First, it’s what Jesus did for us. Because of his sacrifice, he forgives our sins. He frees us from their weight. And the Bible says, “as far as the east is from the west” is how far God has removed our sins from us (Psalm 103:12).

Even more, it’s what Jesus asks of us. Because God has forgiven us of our sins, we are also to forgive others (Matthew 18).

Most of all, you gain more than you think from forgiveness.

Yes, forgiveness frees them from the debt. But it also frees you from the debt. Even if the relationship is permanently destroyed (the divorce is final, the job already lost), once you forgive, you don’t have to carry around the weight of being judge and jury anymore. You can live your life no longer bound to that toxic thing that tied you together. You can breathe again. You can be whole again.

The End of the Story

That day, she apologized. Her words had hurt me deeply. Even now, many years later, I am still learning not to believe the things she said to me. But I accepted her apology and forgave her. She owes me nothing. And I can call her my friend.

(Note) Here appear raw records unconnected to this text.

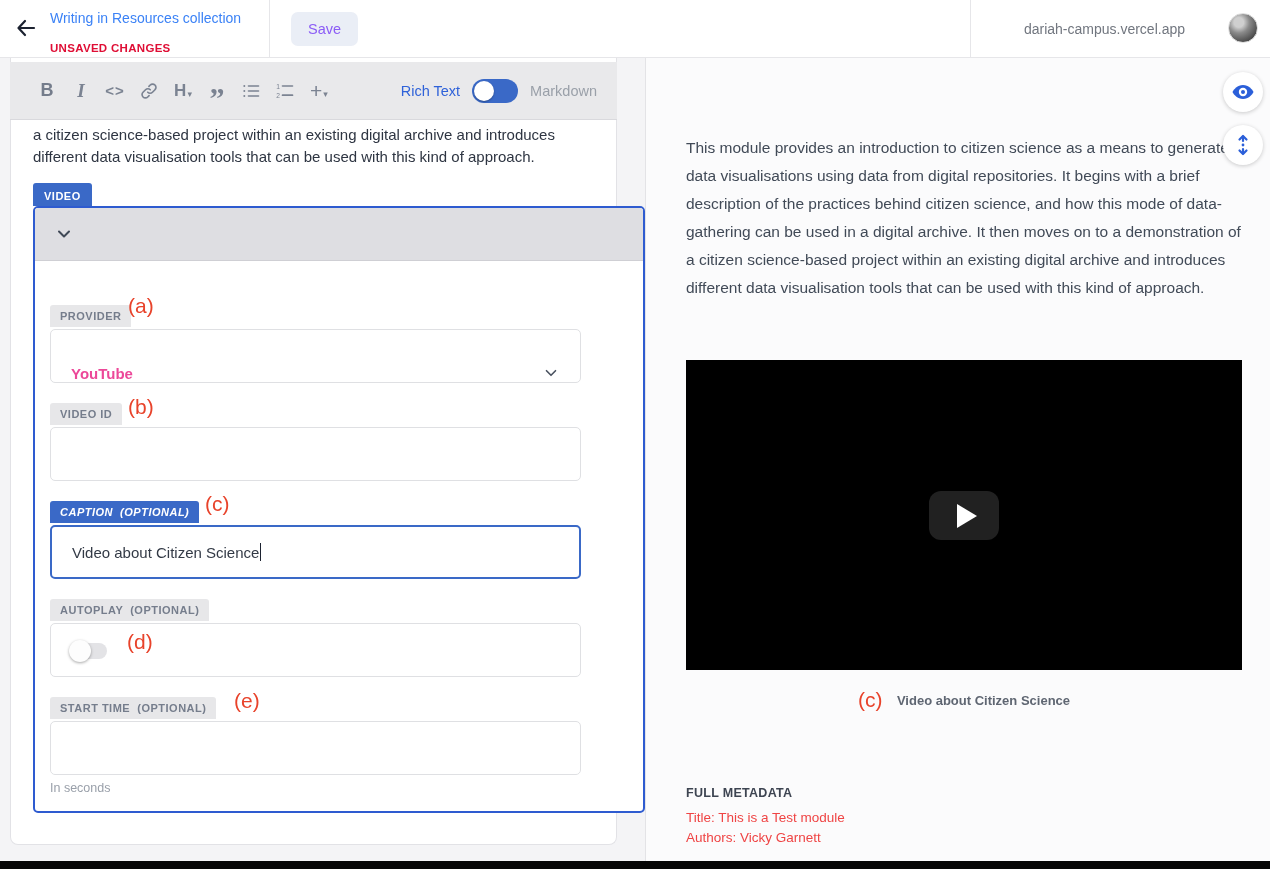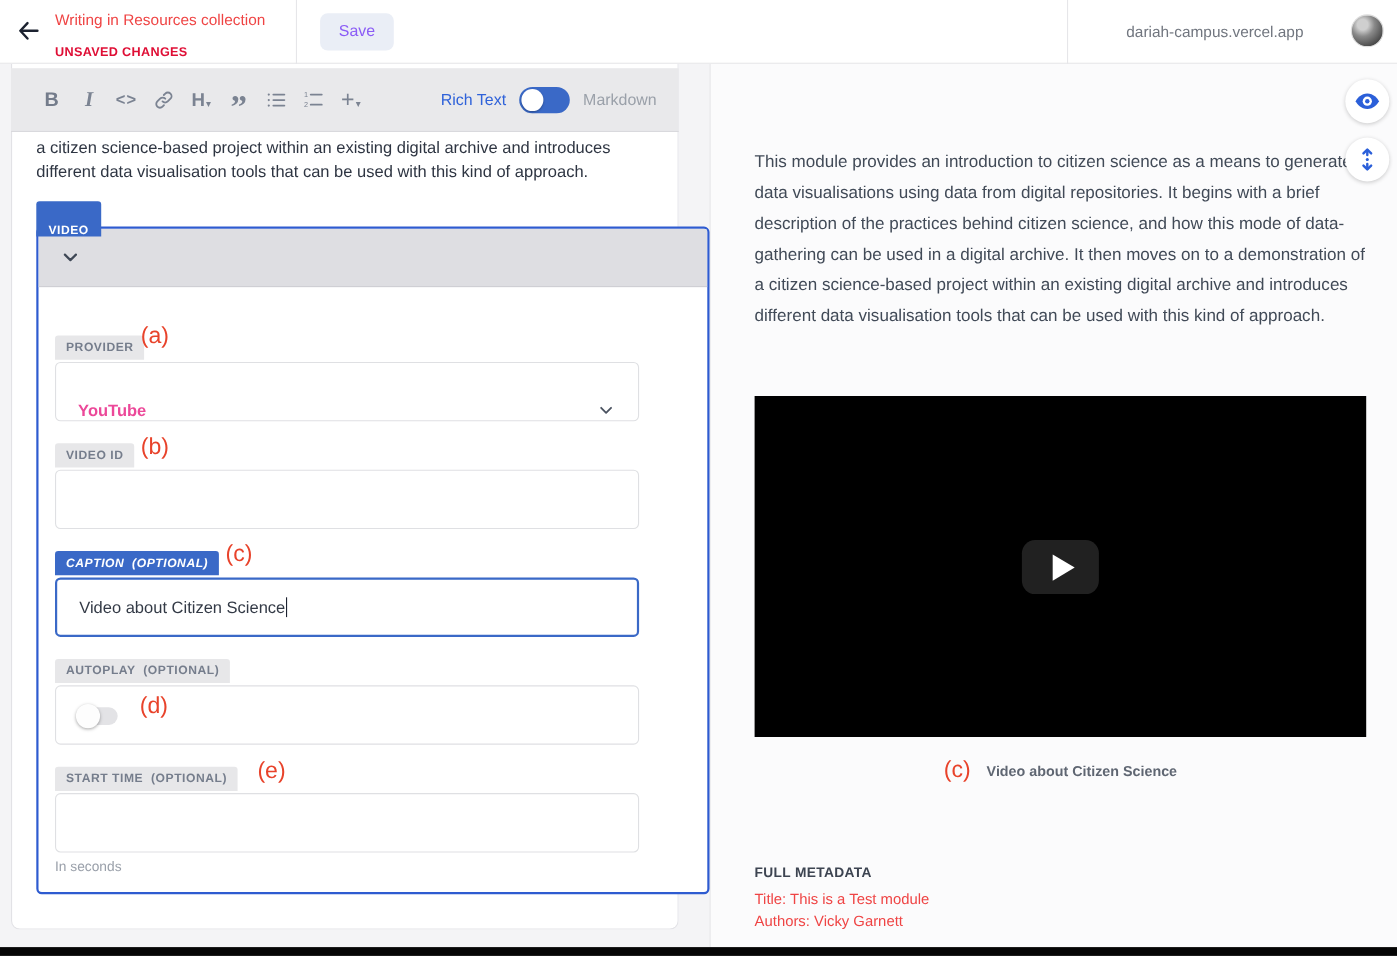--- a/index.html
+++ b/index.html
@@ -11,21 +11,21 @@
     overflow: hidden;
     color: #2e3542;
   }
   .abs { position: absolute; }
 
   
   .topbar { left:0; top:0; width:1270px; height:58px; background:#fff; border-bottom:1px solid #e6e6e9; z-index:30; }
   .back-btn { left:14px; top:16px; width:28px; height:28px; color:#1c2230; cursor:pointer; }
   .back-btn svg { width:24px; height:24px; }
   .title-block { left:50px; top:10px; }
-  .entry-title { font-size:14px; color:#ef4444; font-weight:400; }
+  .entry-title { font-size:14px; color:#3b82f6; font-weight:400; }
   .unsaved { margin-top:16px; font-size:11.5px; font-weight:700; color:#df0e35; letter-spacing:.3px; }
   .topbar-divider1 { left:269px; top:0; width:1px; height:58px; background:#e6e6e9; }
   .topbar-divider2 { left:970px; top:0; width:1px; height:58px; background:#e6e6e9; }
   .save-btn { left:291px; top:12px; height:34px; padding:0 17px; background:#eaeef6; color:#8b5cf6;
               font-size:14.5px; border:none; border-radius:7px; cursor:pointer; font-family:inherit; }
   .site-name { right:85px; top:21px; font-size:14px; color:#71767f; }
   .avatar { left:1228px; top:13px; width:30px; height:30px; border-radius:50%;
             background: radial-gradient(circle at 35% 30%, #cfcfcf 0 18%, #8a8a8a 40%, #4c4c4c 75%, #2c2c2c);
             border:1px solid #ddd; cursor:pointer; }
 
@@ -52,21 +52,21 @@
   .mode-switch { margin-left:auto; display:flex; align-items:center; gap:12px; }
   .mode-rich { color:#2f62d9; font-size:14.5px; font-weight:500; cursor:pointer; }
   .mode-md { color:#9aa0a9; font-size:14.5px; cursor:pointer; }
   .mode-toggle { width:46px; height:24px; border-radius:12px; background:#3a69c7; position:relative; cursor:pointer; }
   .mode-toggle .knob { position:absolute; left:2px; top:2px; width:20px; height:20px; border-radius:50%;
                        background:#fff; box-shadow:0 1px 2px rgba(0,0,0,.3); }
 
   .editor-paragraph { left:33px; top:124px; width:560px; font-size:15px; line-height:22px; color:#2e3542; }
 
   
-  .widget-tag { left:33px; top:183px; height:23px; padding:16px 11px; background:#3a69c7; color:#fff;
+  .widget-tag { left:33px; top:183px; height:23px; padding:2px 11px; background:#3a69c7; color:#fff;
                 font-size:11px; font-weight:700; letter-spacing:.5px; line-height:23px;
                 border-radius:3px 3px 0 0; z-index:5; }
   .widget-box { left:33px; top:206px; width:612px; height:607px; border:2px solid #2e5bd0;
                 border-radius:5px; background:#fff; overflow:hidden; }
   .widget-head { left:0; top:0; width:100%; height:53px; background:#dedee2; border-bottom:1px solid #cfcfd4;
                  display:flex; align-items:center; padding-left:19px; cursor:pointer; }
   .widget-head svg { width:20px; height:20px; stroke:#3f4856; stroke-width:2.4; fill:none; }
 
   .field-label { position:absolute; height:22px; padding:0 10px; background:#e7e7e9; color:#757d8c;
                  font-size:11px; font-weight:700; letter-spacing:.5px; line-height:22px;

There are many hurts that remain, in my life and in yours. Our word, our behavior, our racial/religious/political divides have caused so much damage to our culture, our neighborhoods. But we can begin to restore those relationships with true apologies and forgiving hearts.

The purpose of an apology is to restore the relationship. Let’s start to offer them. The key to restoring the relationship is forgiveness. Let’s be willing to give that, too.